Pyoverdine translocates into macrophages. (A) Pyoverdine fluorescence in macrophage cell lysates after 2 h exposure to low-molecular weight flowthrough from bacterial filtrates. Lysate fluorescence was quenched by exogenous ferric iron. (B) Pyoverdine fluorescence within macrophages visualized via confocal laser-scanning microscopy after 1.5 h exposure to flowthrough pretreated with iron (III) chloride, gallium (III) nitrate, or solvent control. (C) Quantification of pyoverdine fluorescence within 50 individual cells. (D) Pyoverdine–gallium fluorescence within cells labeled with Syto 9 green fluorescent nucleic acid stain and CellMask deep red plasma membrane stain. The bottom row shows an enlarged micrograph of one representative cell. (E) Pyoverdine and dextran fluorescence within macrophages were visualized after 1.5 h exposure to wild-type flowthrough supplemented with dextran-Texas Red (10,000 MW). The bottom row shows an enlarged micrograph of one representative cell. Error bars in (A) represent SEM from three biological replicates. * corresponds to p < 0.01 based on Student’s t-test. Cells labeled with Syto 9, CellMask, or dextran in the absence of pyoverdine are shown in Figure S7.

Figure 3

Pyoverdine production disrupts host mitochondrial networks. (A) Visualization of mitochondrial morphology in murine macrophages via MitoTracker Green FM staining after 2.5 h exposure to 50 µM CCCP or DMSO solvent control. (B) MitoTracker Green FM staining in macrophages after 1 h exposure to flowthrough. Bottom row shows enlarged micrograph of a representative cell.

Figure 4

In vitro macrophage pathogenesis model recapitulates results from C. elegans. (A) Pyoverdine production by P. aeruginosa cystic fibrosis isolates after growth in Liquid Killing media in the presence of C. elegans. (B) Pyoverdine production by P. aeruginosa cystic fibrosis isolates in Eagle’s Minimum Essential Medium with or without 50 µM 5-fluorocytosine (5-FC). (C) C. elegans survival after exposure to P. aeruginosa under Liquid Killing conditions. (D) Macrophage survival after exposure to bacterial filtrates from P. aeruginosa.
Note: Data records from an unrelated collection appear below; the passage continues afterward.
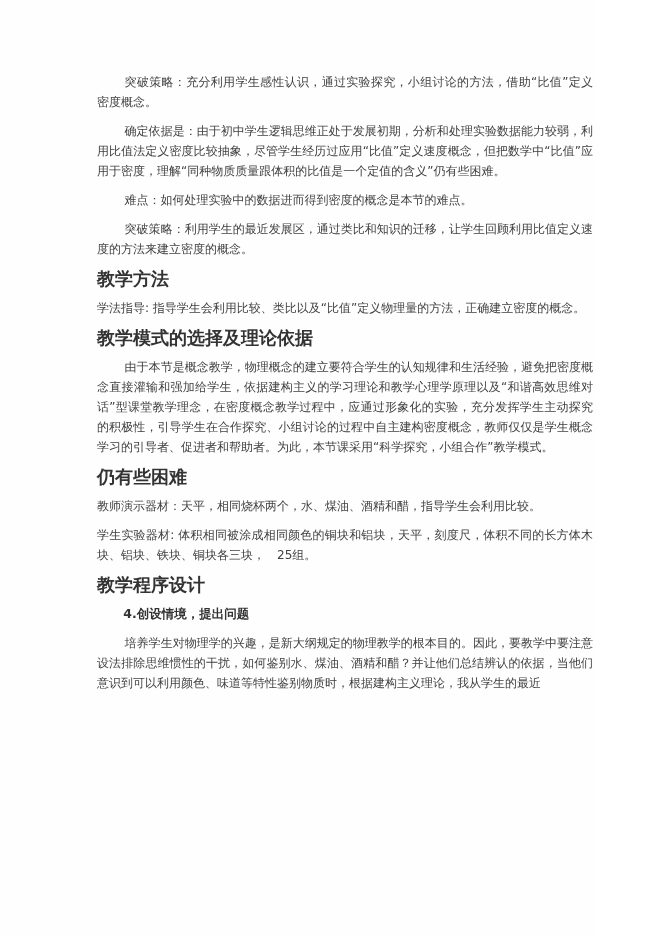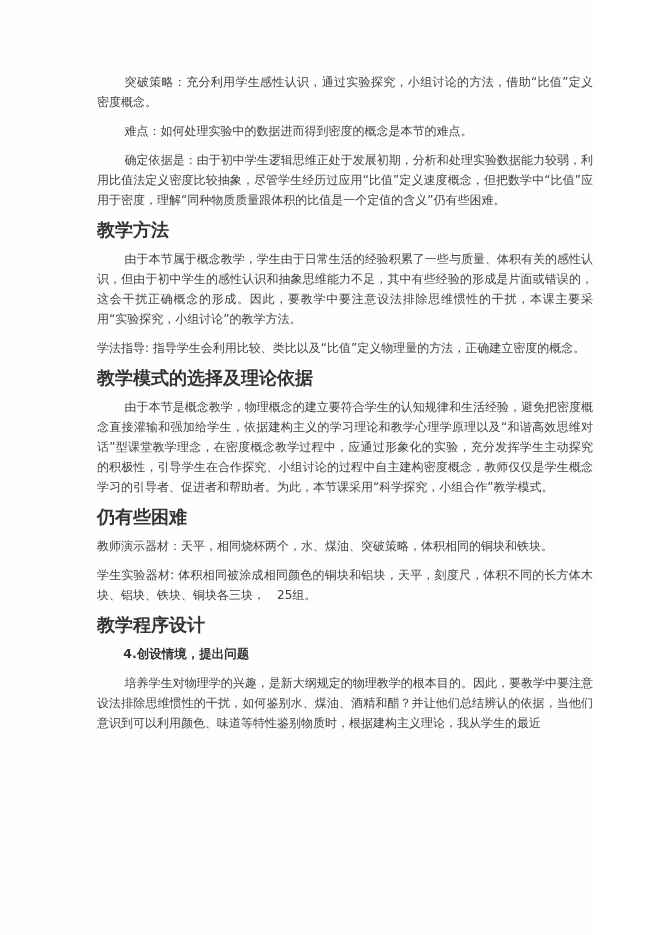"难点：如何处理实验中的数据进而得到密度的概念是本节的难点。" p.para { order: before "确定依据是：由于初中学生逻辑思维正处于发展初期，分析和处理实验数据能力较弱，利用" -> after "确定依据是：由于初中学生逻辑思维正处于发展初期，分析和处理实验数据能力较弱，利用" }
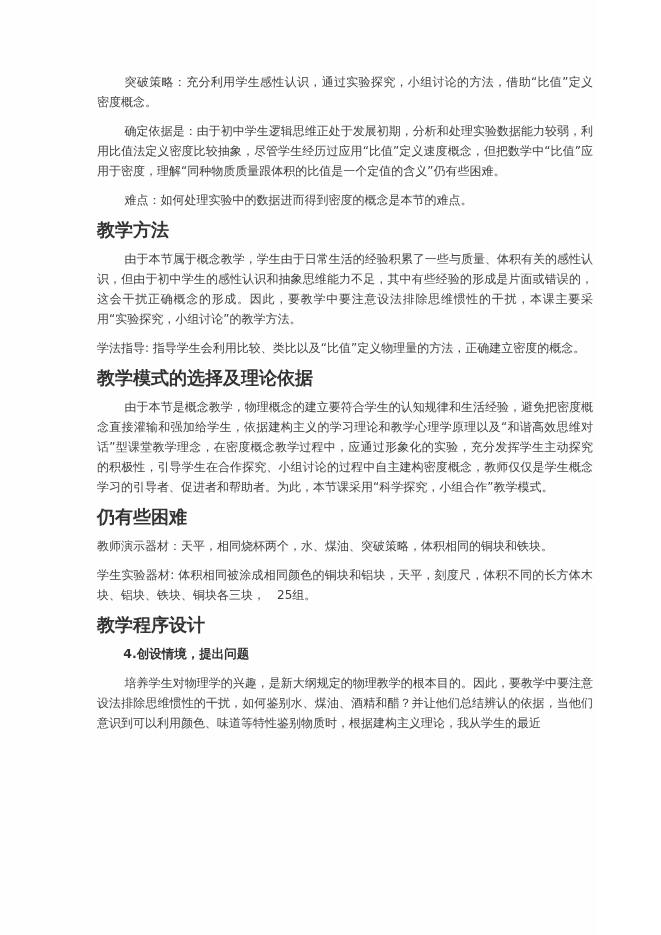"突破策略：利用学生的最近发展区，通过类比和知识的迁移，让学生回顾利用比值定义速度" p.para { html: none -> <p>突破策略：利用学生的最近发展区，通过类比和知识的迁移，让学生回顾利用比值定义速度的方法来建立密度的概念。</p> }
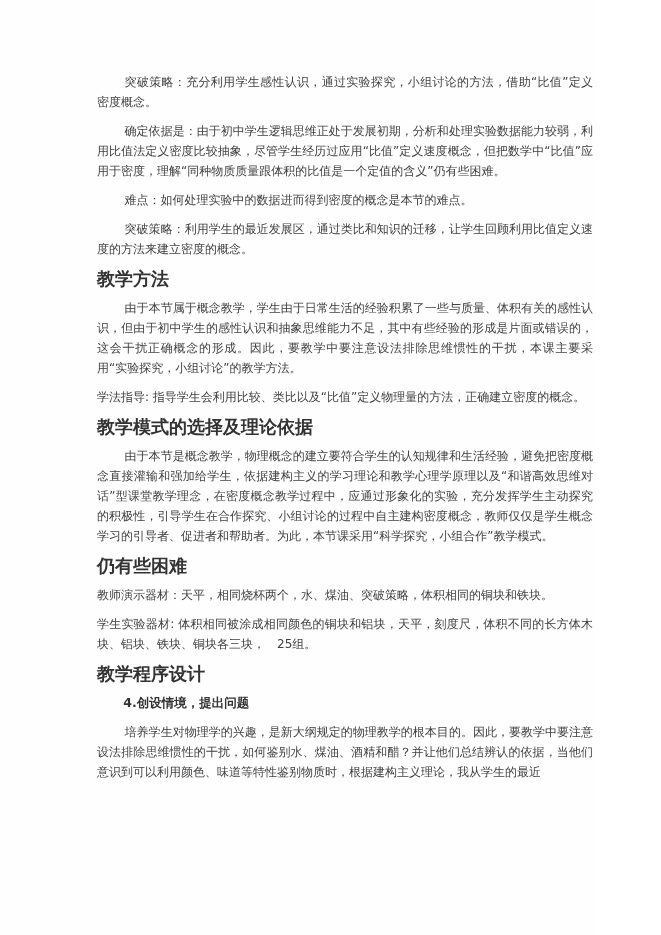"由于本节属于概念教学，学生由于日常生活的经验积累了一些与质量、体积有关的感性认识" p.para { html: <p>由于本节属于概念教学，学生由于日常生活的经验积累了一些与质量、体积有关的感性认识，但由于初中学生的感性认识和抽象思维能力不足，其中有些经验的形成是片面或错误的，这会干扰正确概念的形成。因此，要教学中要注意设法排除思维惯性的干扰，本课主要采用“实验探究，小组讨论”的教学方法。</p> -> none }
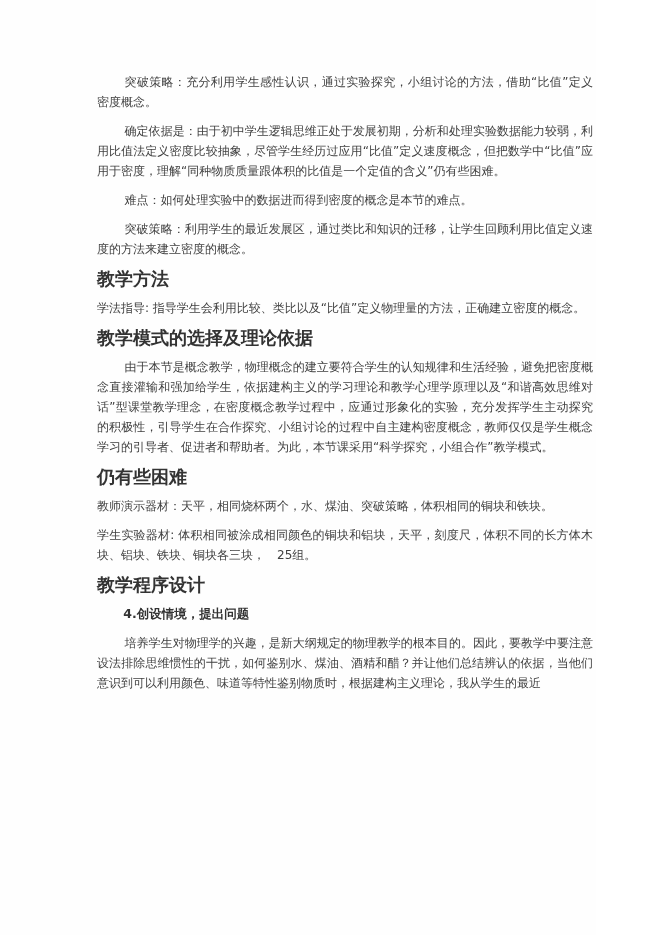"教师演示器材：天平，相同烧杯两个，水、煤油、突破策略，体积相同的铜块和铁块。" p.para { text: 突破策略，体积相同的铜块和铁块 -> 酒精和醋，指导学生会利用比较 }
Error bars represent SEM from three biological replicates. * corresponds to p < 0.01 and # corresponds to p < 0.05 based on Student’s t-test.

Figure 5

Pyoverdine production correlates with pathogen virulence in P. aeruginosa clinical and environmental isolates. (A) Pyoverdine production by a panel of 23 P. aerugionosa isolates after 16 h incubation in serum-free Eagle’s Minimum Essential Medium. (B–D) Correlation between pyoverdine production (B), bacterial growth (C), or pyoverdine normalized to growth (D) and filtrate toxicity against murine macrophages. Error bars represent SEM from two biological replicates. Each point represents the average of two biological replicates.